Bulashevska Alla, Eils Roland
Theoretical Bioinformatics Department, German Cancer Research Center, Im Neuenheimer Feld 280, 69120 Heidelberg, Germany.
BMC Bioinformatics. 2006 Jun 14;7:298. doi: 10.1186/1471-2105-7-298.
The subcellular location of a protein is closely related to its function. It would be worthwhile to develop a method to predict the subcellular location for a given protein when only the amino acid sequence of the protein is known. Although many efforts have been made to predict subcellular location from sequence information only, there is the need for further research to improve the accuracy of prediction.
A novel method called HensBC is introduced to predict protein subcellular location. HensBC is a recursive algorithm which constructs a hierarchical ensemble of classifiers. The classifiers used are Bayesian classifiers based on Markov chain models. We tested our method on six various datasets; among them are Gram-negative bacteria dataset, data for discriminating outer membrane proteins and apoptosis proteins dataset. We observed that our method can predict the subcellular location with high accuracy. Another advantage of the proposed method is that it can improve the accuracy of the prediction of some classes with few sequences in training and is therefore useful for datasets with imbalanced distribution of classes.
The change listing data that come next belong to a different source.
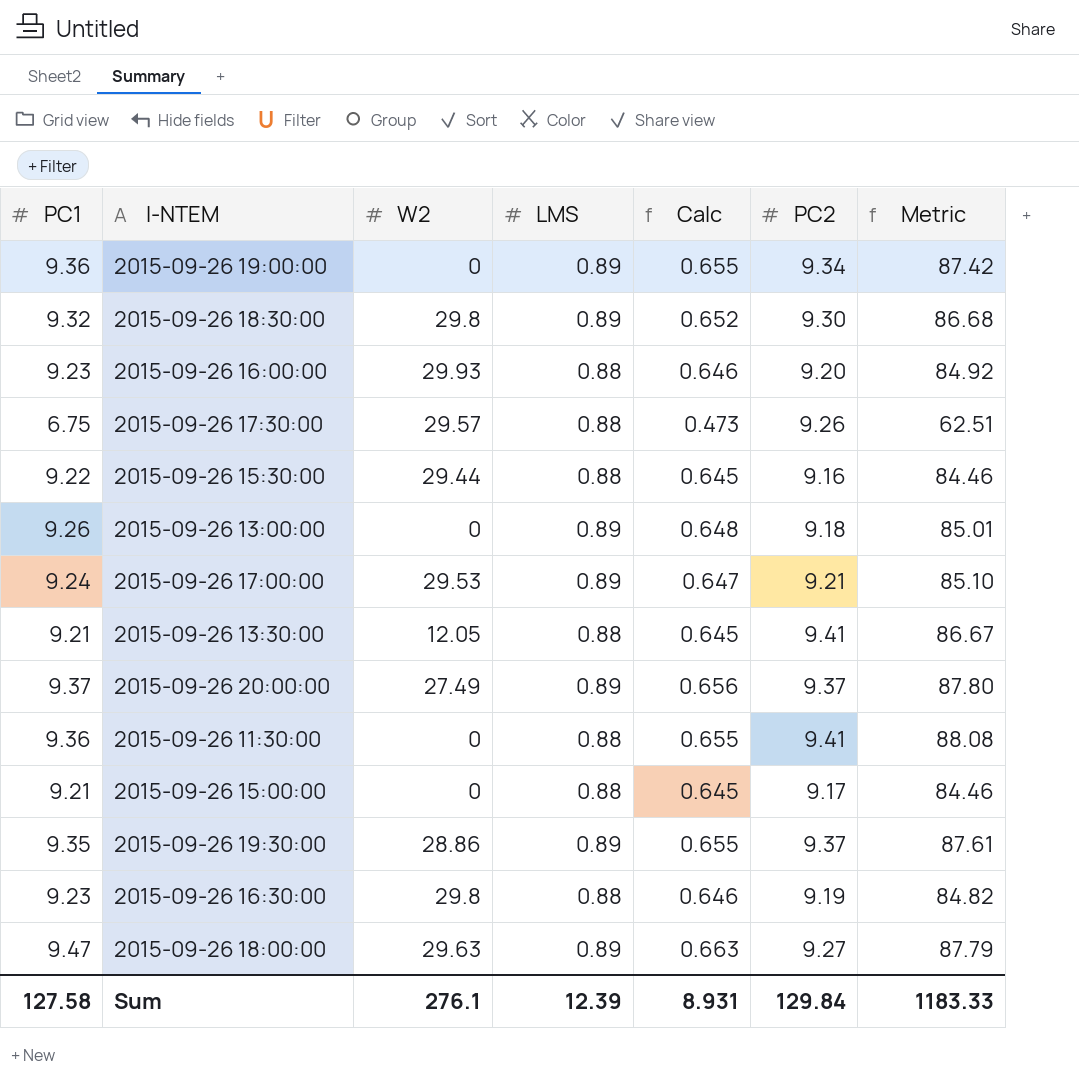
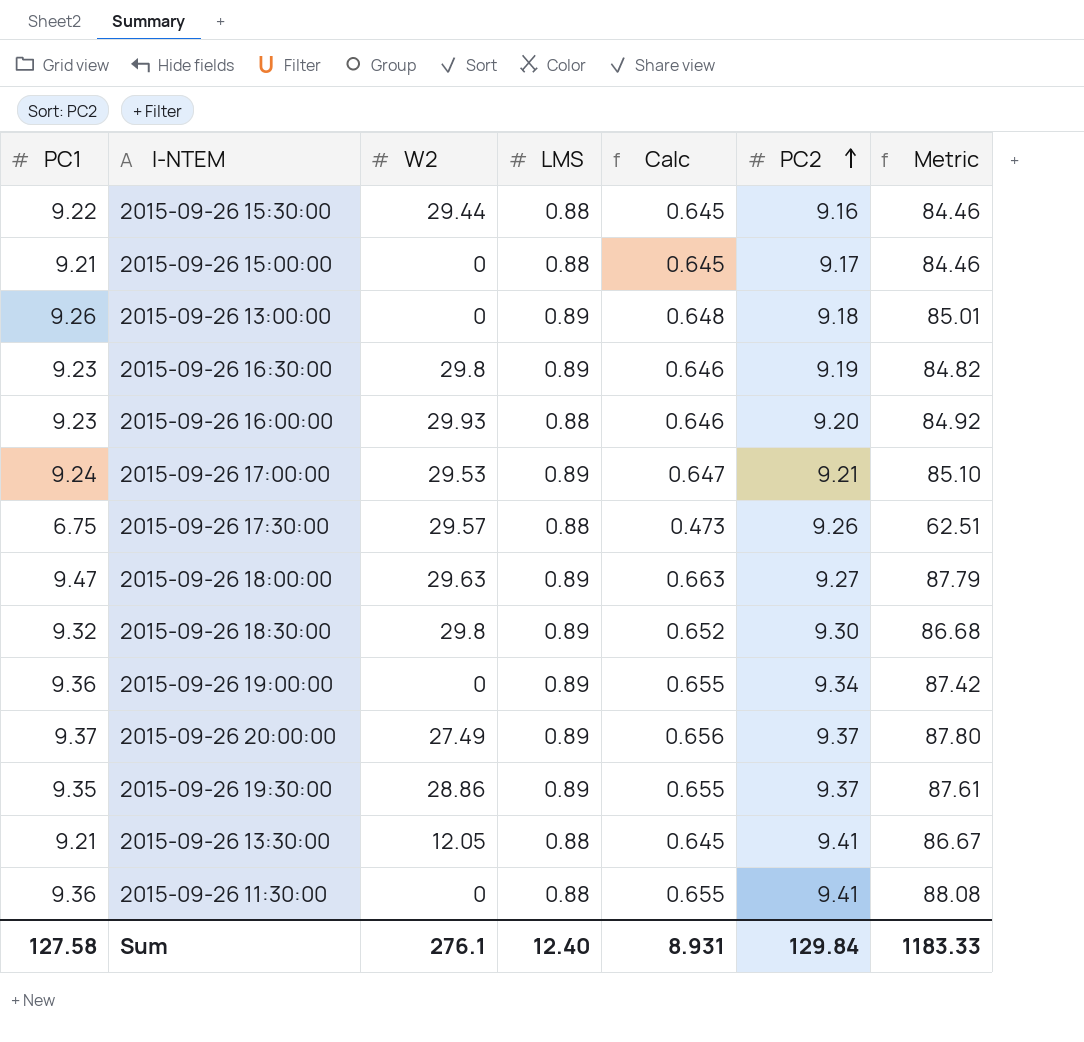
row order: none -> PC2 ascending
2015-09-26 16:30:00 | LMS: 0.88 -> 0.89
Sum | LMS: 12.39 -> 12.40

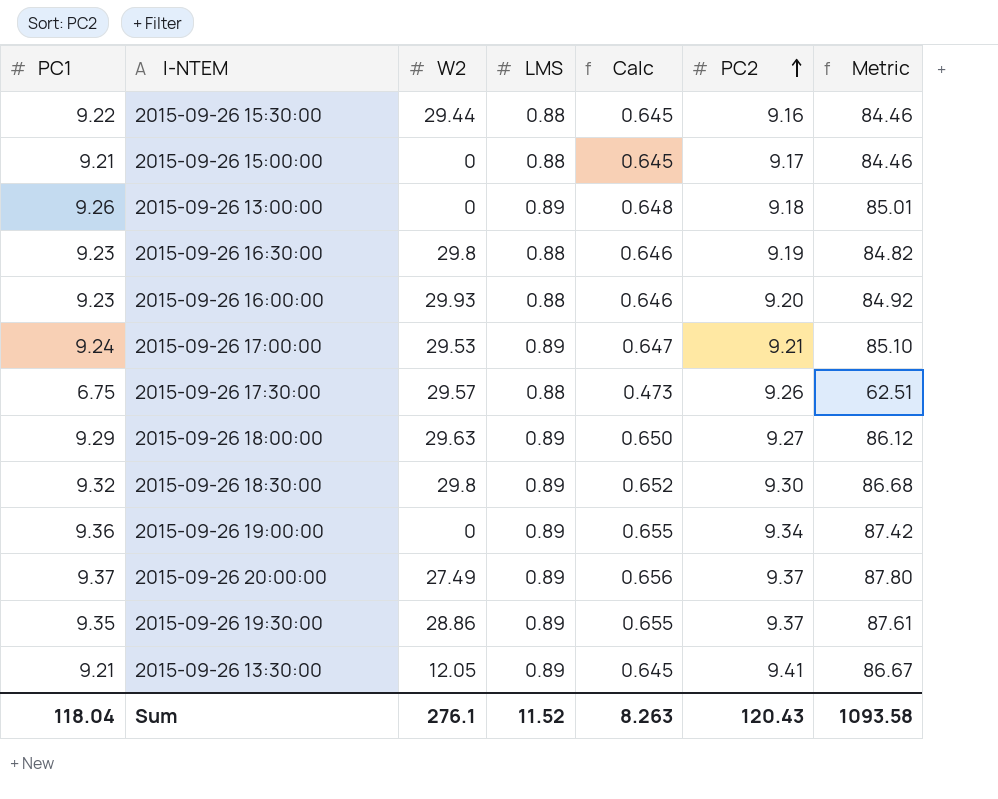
row 2015-09-26 11:30:00: 9.36 | 0 | 0.88 | 0.655 | 9.41 | 88.08 -> none
2015-09-26 16:30:00 | LMS: 0.89 -> 0.88
2015-09-26 18:00:00 | PC1: 9.47 -> 9.29
2015-09-26 18:00:00 | Calc: 0.663 -> 0.650
2015-09-26 18:00:00 | Metric: 87.79 -> 86.12
2015-09-26 13:30:00 | LMS: 0.88 -> 0.89
Sum | PC1: 127.58 -> 118.04
Sum | LMS: 12.40 -> 11.52
Sum | Calc: 8.931 -> 8.263
Sum | PC2: 129.84 -> 120.43
Sum | Metric: 1183.33 -> 1093.58

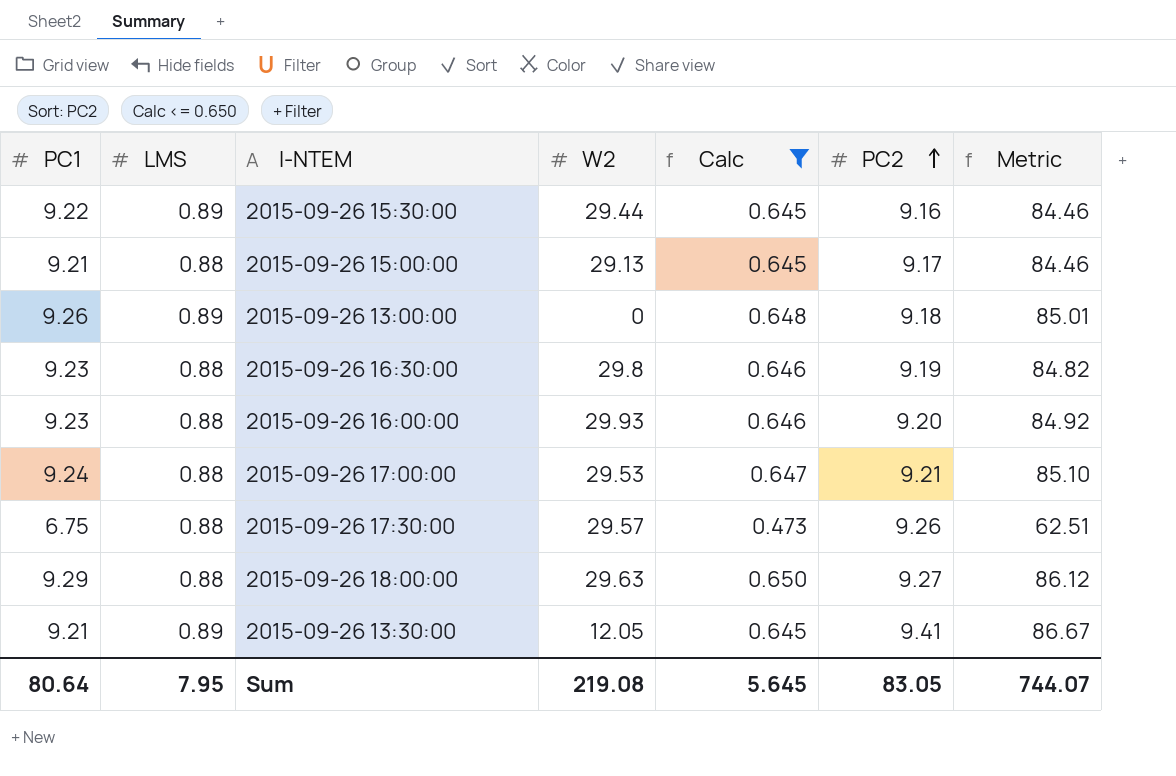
filter: none -> Calc <= 0.650
column LMS | position: 4 -> 2
2015-09-26 15:30:00 | LMS: 0.88 -> 0.89
2015-09-26 15:00:00 | W2: 0 -> 29.13
2015-09-26 17:00:00 | LMS: 0.89 -> 0.88
2015-09-26 18:00:00 | LMS: 0.89 -> 0.88
Sum | PC1: 118.04 -> 80.64
Sum | LMS: 11.52 -> 7.95
Sum | W2: 276.1 -> 219.08
Sum | Calc: 8.263 -> 5.645
Sum | PC2: 120.43 -> 83.05
Sum | Metric: 1093.58 -> 744.07

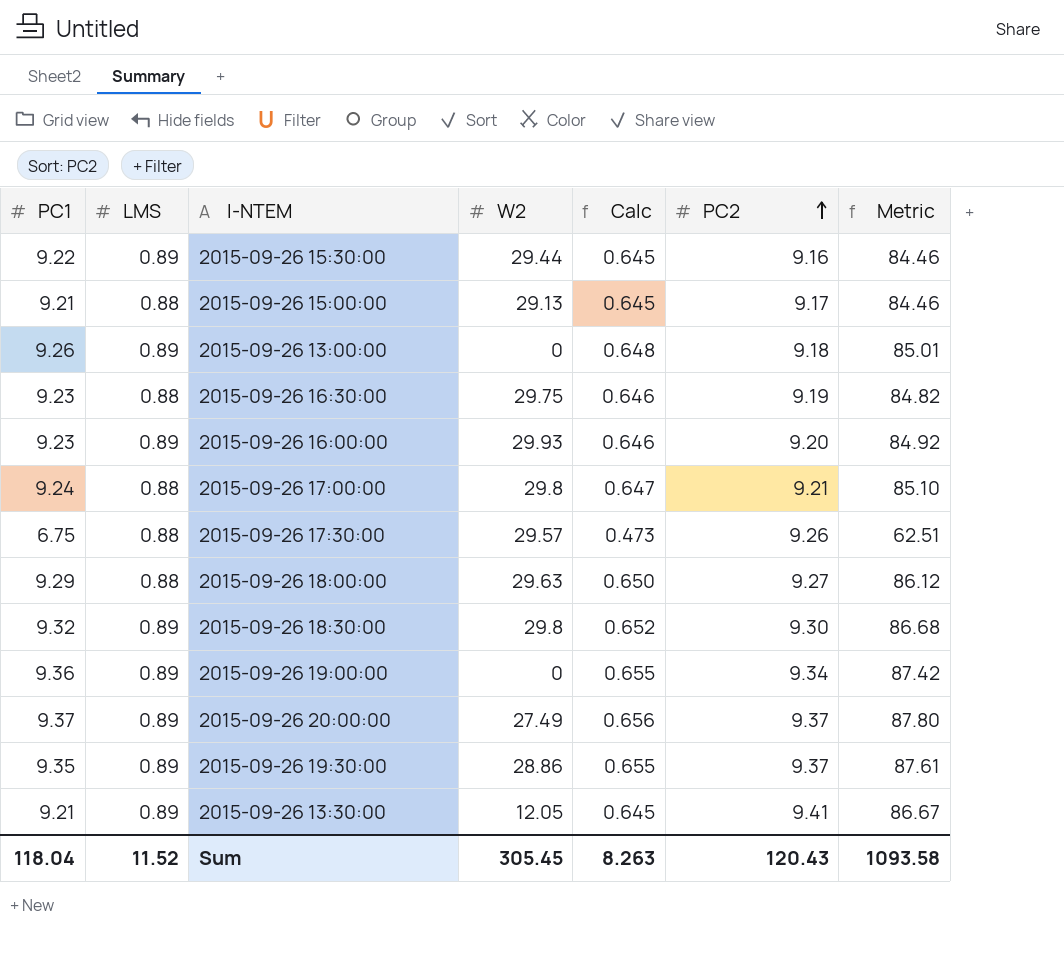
filter: Calc <= 0.650 -> none
2015-09-26 16:30:00 | W2: 29.8 -> 29.75
2015-09-26 16:00:00 | LMS: 0.88 -> 0.89
2015-09-26 17:00:00 | W2: 29.53 -> 29.8
Sum | PC1: 80.64 -> 118.04
Sum | LMS: 7.95 -> 11.52
Sum | W2: 219.08 -> 305.45
Sum | Calc: 5.645 -> 8.263
Sum | PC2: 83.05 -> 120.43
Sum | Metric: 744.07 -> 1093.58

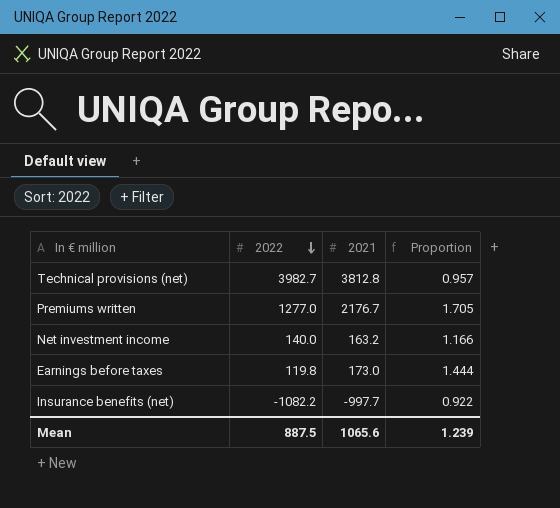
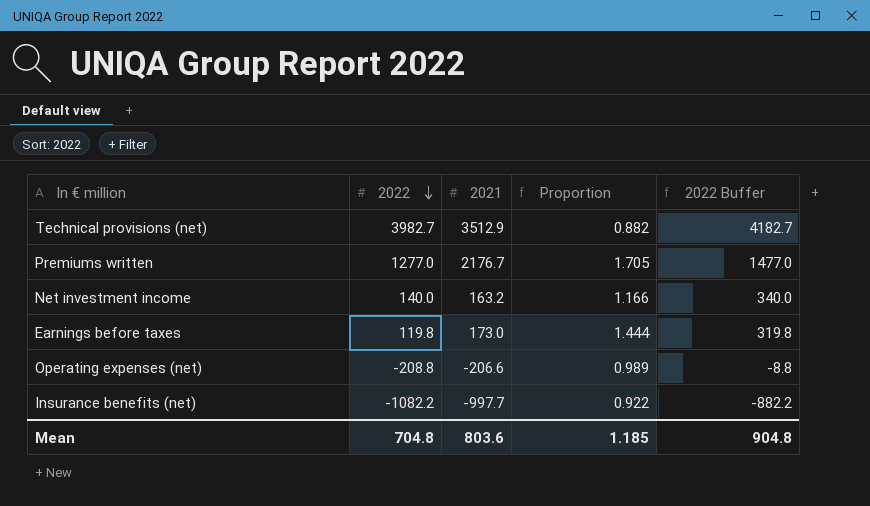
column 2022 Buffer | formula: none -> [2022] + 200
Technical provisions (net) | 2021: 3812.8 -> 3512.9
Technical provisions (net) | Proportion: 0.957 -> 0.882
row Operating expenses (net): none -> -208.8 | -206.6 | 0.989 | -8.8
Mean | 2022: 887.5 -> 704.8
Mean | 2021: 1065.6 -> 803.6
Mean | Proportion: 1.239 -> 1.185

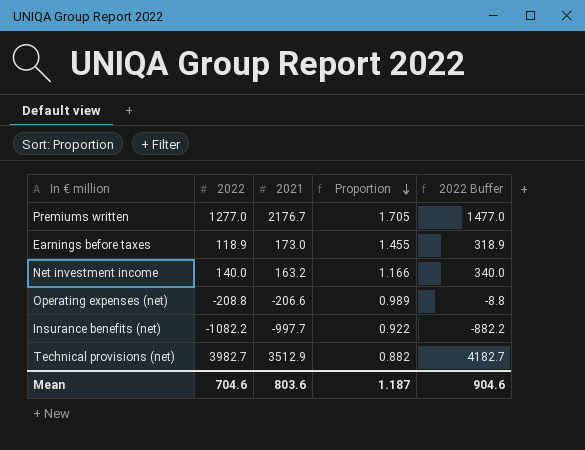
row order: 2022 descending -> Proportion descending
Earnings before taxes | 2022: 119.8 -> 118.9
Earnings before taxes | Proportion: 1.444 -> 1.455
Earnings before taxes | 2022 Buffer: 319.8 -> 318.9
Mean | 2022: 704.8 -> 704.6
Mean | Proportion: 1.185 -> 1.187
Mean | 2022 Buffer: 904.8 -> 904.6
This study introduces an algorithm which uses only the primary sequence of a protein to predict its subcellular location. The proposed recursive scheme represents an interesting methodology for learning and combining classifiers. The method is computationally efficient and competitive with the previously reported approaches in terms of prediction accuracies as empirical results indicate. The code for the software is available upon request.
蛋白质的亚细胞定位与其功能密切相关。当仅知道蛋白质的氨基酸序列时,开发一种预测给定蛋白质亚细胞定位的方法是很有价值的。尽管已经做出了许多努力仅从序列信息预测亚细胞定位,但仍需要进一步研究以提高预测的准确性。
引入了一种名为HensBC的新方法来预测蛋白质亚细胞定位。HensBC是一种递归算法,它构建了一个分类器的层次集成。所使用的分类器是基于马尔可夫链模型的贝叶斯分类器。我们在六个不同的数据集上测试了我们的方法;其中包括革兰氏阴性菌数据集、用于区分外膜蛋白的数据以及凋亡蛋白数据集。我们观察到我们的方法能够高精度地预测亚细胞定位。该方法的另一个优点是它可以提高训练中序列较少的某些类别的预测准确性,因此对于类分布不均衡的数据集很有用。
本研究介绍了一种仅使用蛋白质一级序列来预测其亚细胞定位的算法。所提出的递归方案代表了一种有趣的学习和组合分类器的方法。经验结果表明,该方法计算效率高,在预测准确性方面与先前报道的方法具有竞争力。可根据要求提供软件代码。